(Change detection data)
*** Block opens ***
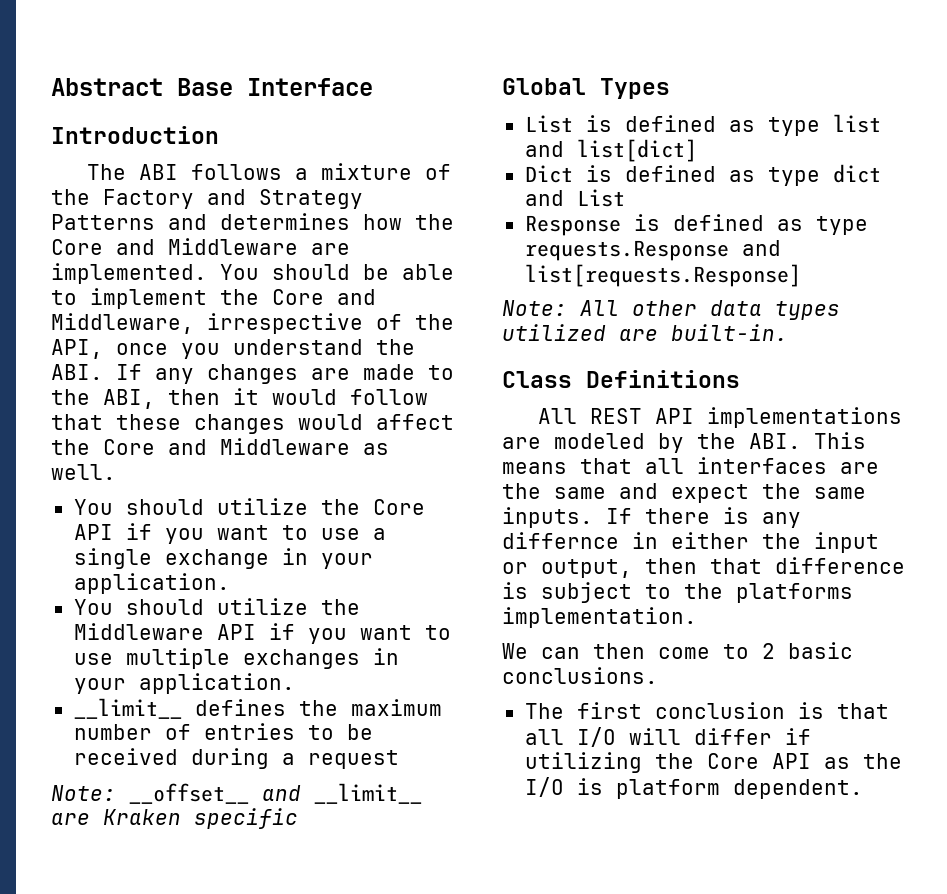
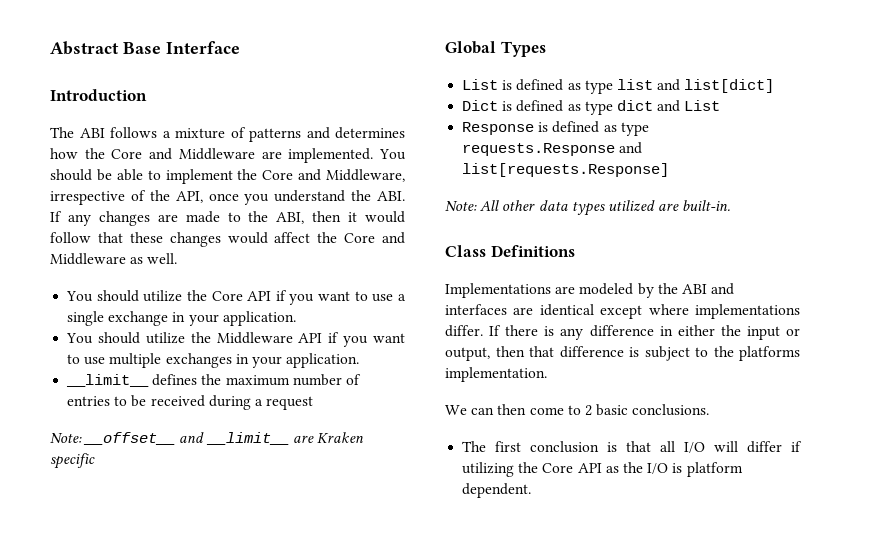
- The ABI follows a mixture of the Factory and Strategy Patterns and determines how the Core and Middleware are implemented.
+ The ABI follows a mixture of patterns and determines how the Core and Middleware are implemented.
- All REST API implementations are modeled by the ABI. This means that all interfaces are the same and expect the same inputs.
+ Implementations are modeled by the ABI and interfaces are identical except where implementations differ.
- If there is any differnce in either the input or output, then that difference is subject to the platforms implementation.
+ If there is any difference in either the input or output, then that difference is subject to the platforms implementation.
*** Block closes ***
### Task objective
In the records above, how many lines contain the word "Middleware"? Give the number alone.

### Task output
2